Artists Eva & Franco Mattes have embarked on a video project along with writer Adrian Chen to talk to the not-bots, the Facebook content moderators forbidden from speaking to the press or to anyone, really, warned there might be “spies” in their midst.
To tell their stories Mattes have taken up a political form innovated by activists like Feroza Aziz on TikTok, who use commonplace and enchanting social media vernaculars like makeup tutorials to sneak in education. (For their part, TikTok content moderators suspended Aziz’s account following her discussions of internment camps in Xinjiang.) Speaking to their smartphones from their apartments, actors Jake Levy, Ruby McCollister, Bobbi Salvör Menuez, Jesse Hoffman, Irina Cocimarov, and Alexandra Marzella perform anonymized versions of the interviews conducted with Facebook content moderators, combining the mundane levity of dressing up for one’s followers with the equally mundane horror of online hate.

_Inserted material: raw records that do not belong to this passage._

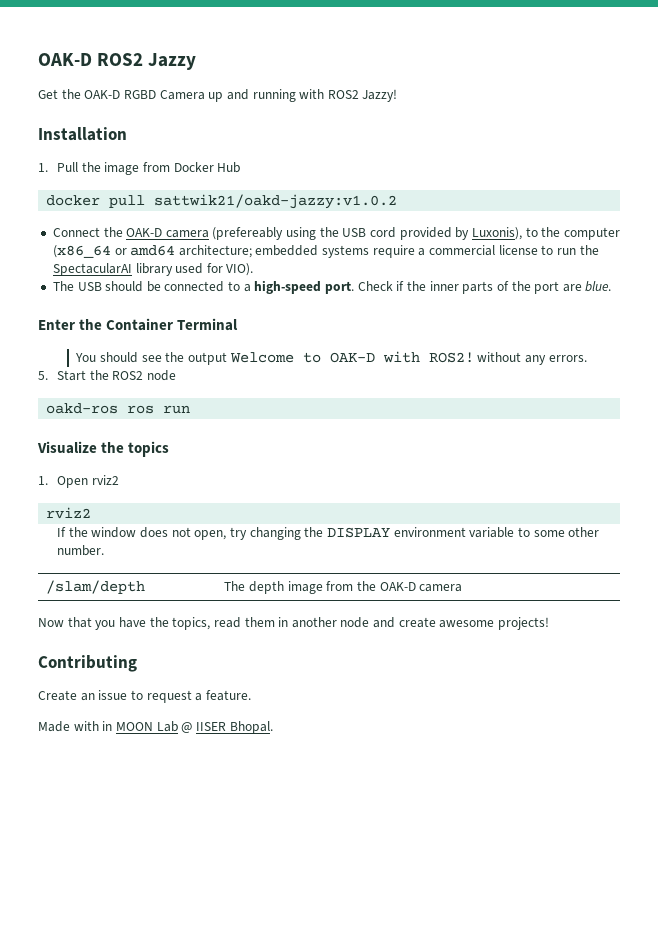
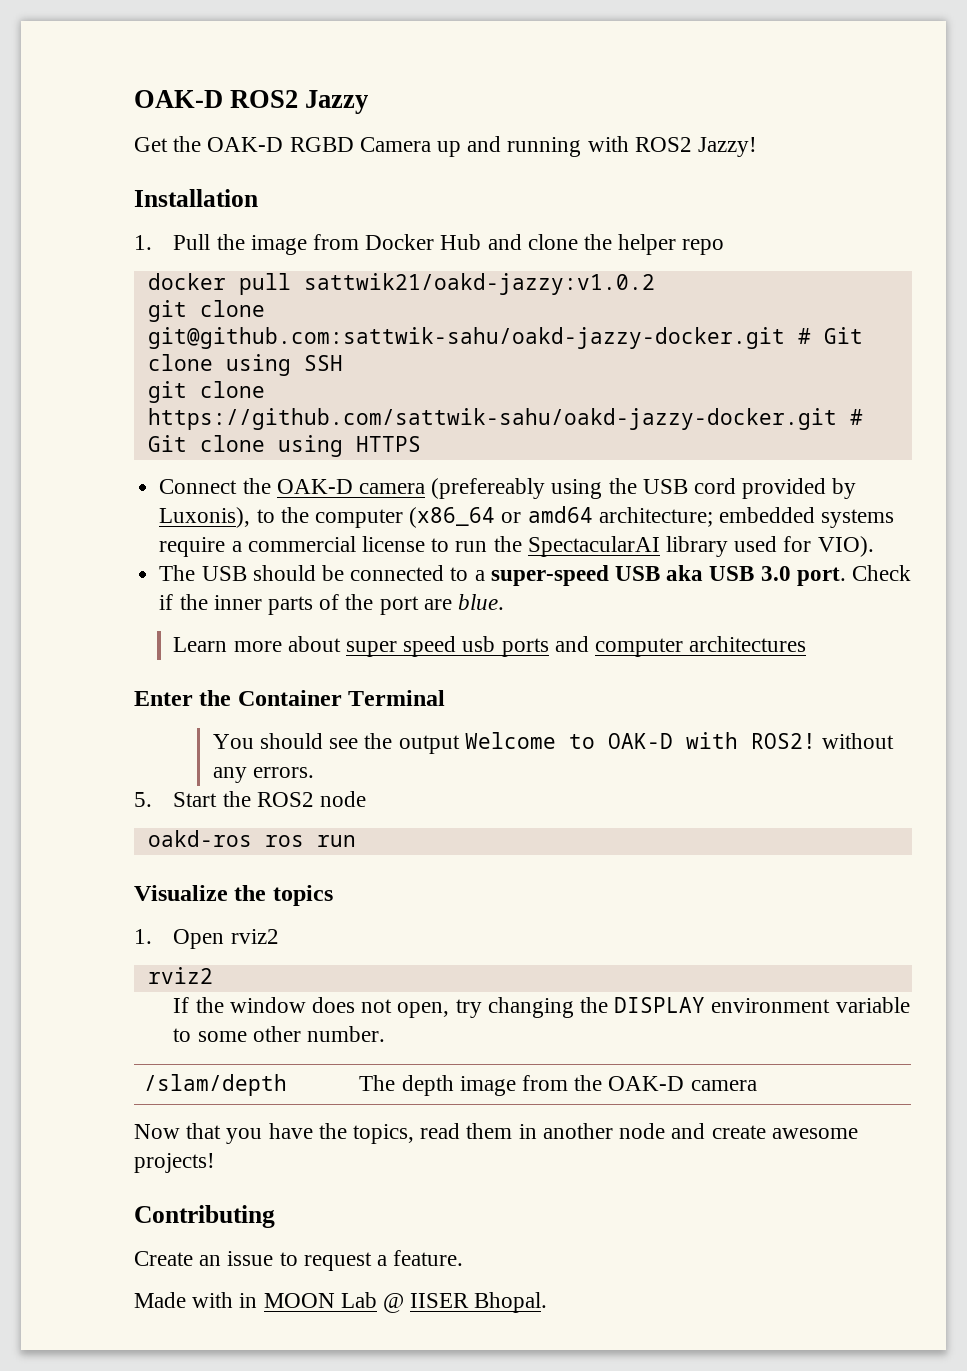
- 1. Pull the image from Docker Hub
+ 1. Pull the image from Docker Hub and clone the helper repo
  docker pull sattwik21/oakd-jazzy:v1.0.2
+ git clone git@github.com:sattwik-sahu/oakd-jazzy-docker.git # Git clone using SSH
+ git clone https://github.com/sattwik-sahu/oakd-jazzy-docker.git # Git clone using HTTPS
- The USB should be connected to a high-speed port.
+ The USB should be connected to a super-speed USB aka USB 3.0 port.
+ Learn more about super speed usb ports and computer architectures

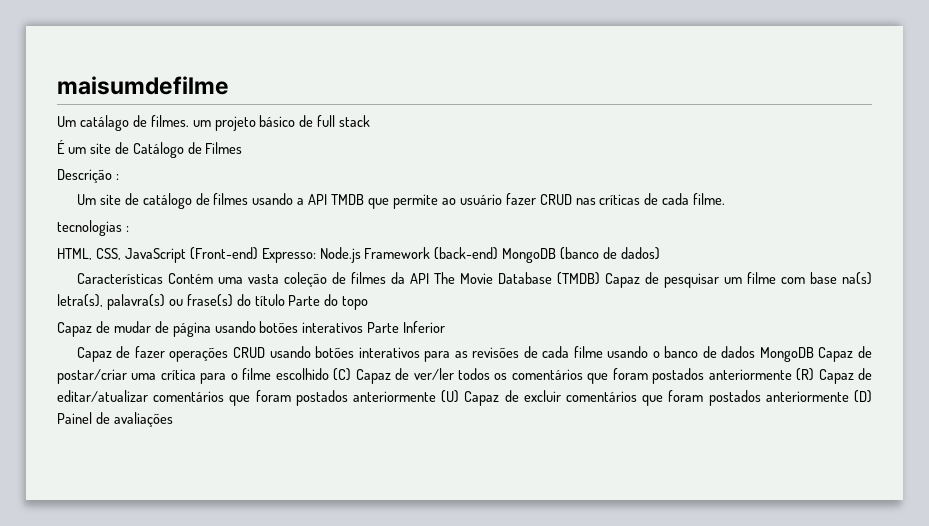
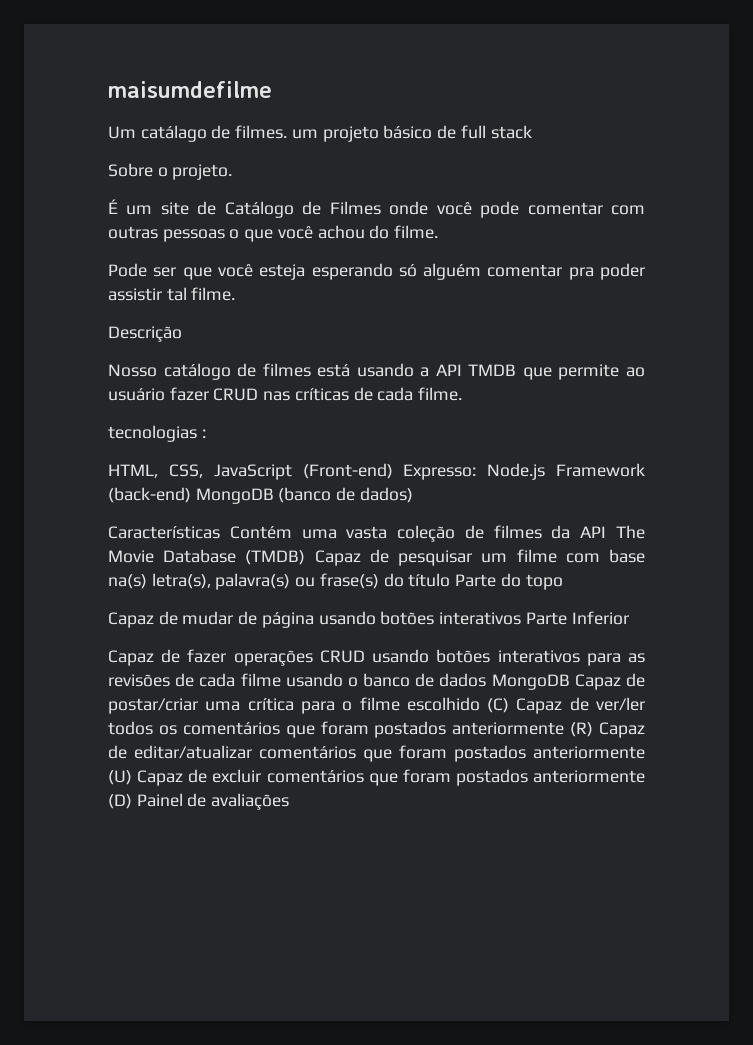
+ Sobre o projeto.
- É um site de Catálogo de Filmes
- Descrição :
- Um site de catálogo de filmes usando a API TMDB que permite ao usuário fazer CRUD nas críticas de cada filme.
+ É um site de Catálogo de Filmes onde você pode comentar com outras pessoas o que você achou do filme.
+ Pode ser que você esteja esperando só alguém comentar pra poder assistir tal filme.
+ Descrição
+ Nosso catálogo de filmes está usando a API TMDB que permite ao usuário fazer CRUD nas críticas de cada filme.

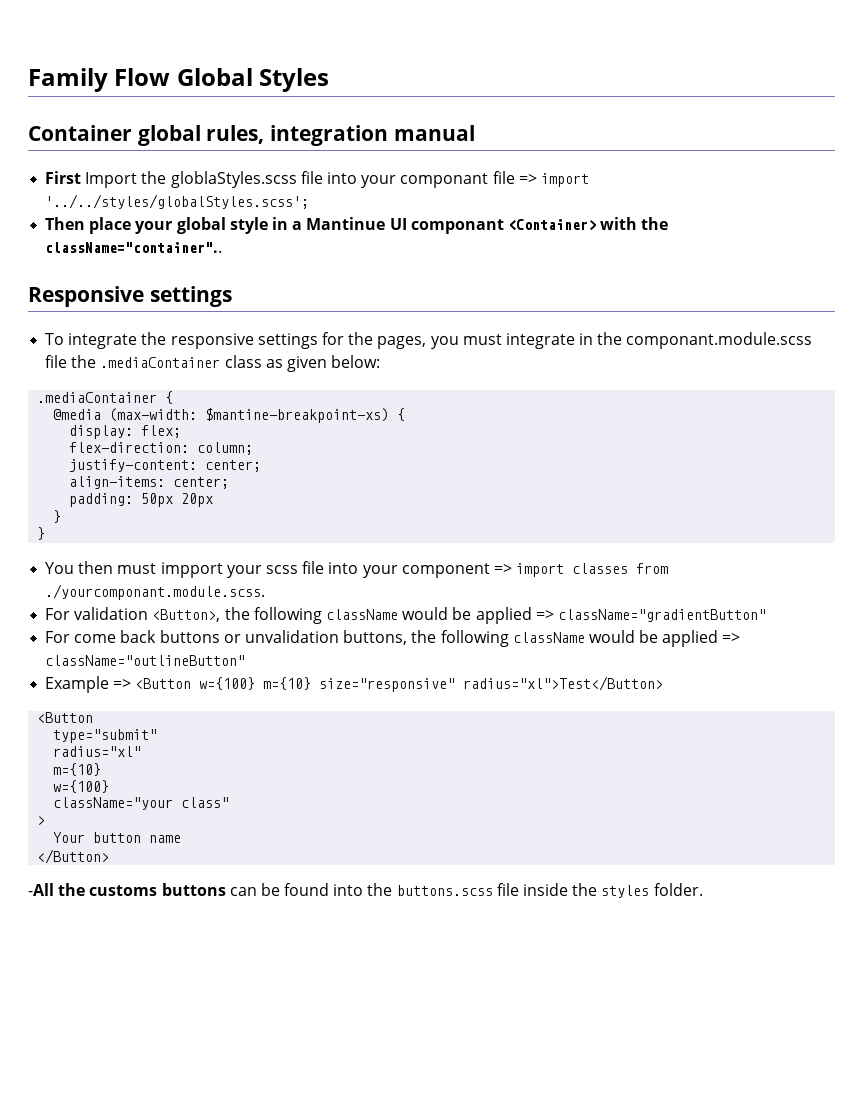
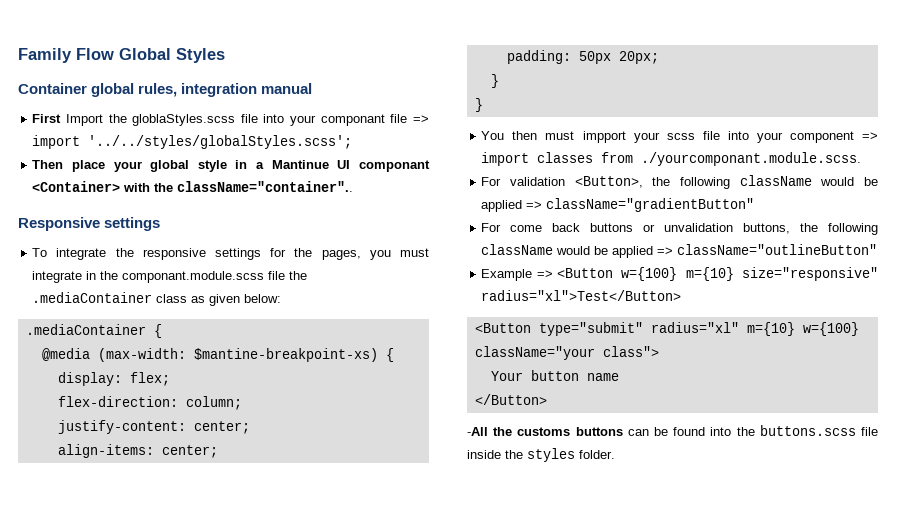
- padding: 50px 20px
+ padding: 50px 20px;
  Example => <Button w={100} m={10} size="responsive" radius="xl">Test</Button>
- <Button
- type="submit"
- radius="xl"
- m={10}
- w={100}
- className="your class"
- >
+ <Button type="submit" radius="xl" m={10} w={100} className="your class">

Day in and out, content moderators are forced to skim the worst social media has to offer and to process it “unemotionally.” They’re delivered updated rules and guidelines that often seem arbitrary or conflictual. In the case of Berlin, moderators are frequently non-German speakers, tasked with overseeing their home nation or region. Exposed to violence and hostility, they become witnesses of a timeline often far removed from their own. They also are given insight into a corporate vision of the world, one often inadequately equipped or even opposed to the ways people in non-Western regions use their services.
The bots are not bots and often, before long, they quit, burnt out from eight hours a day, staring at the worst and the most banal humanity has to offer.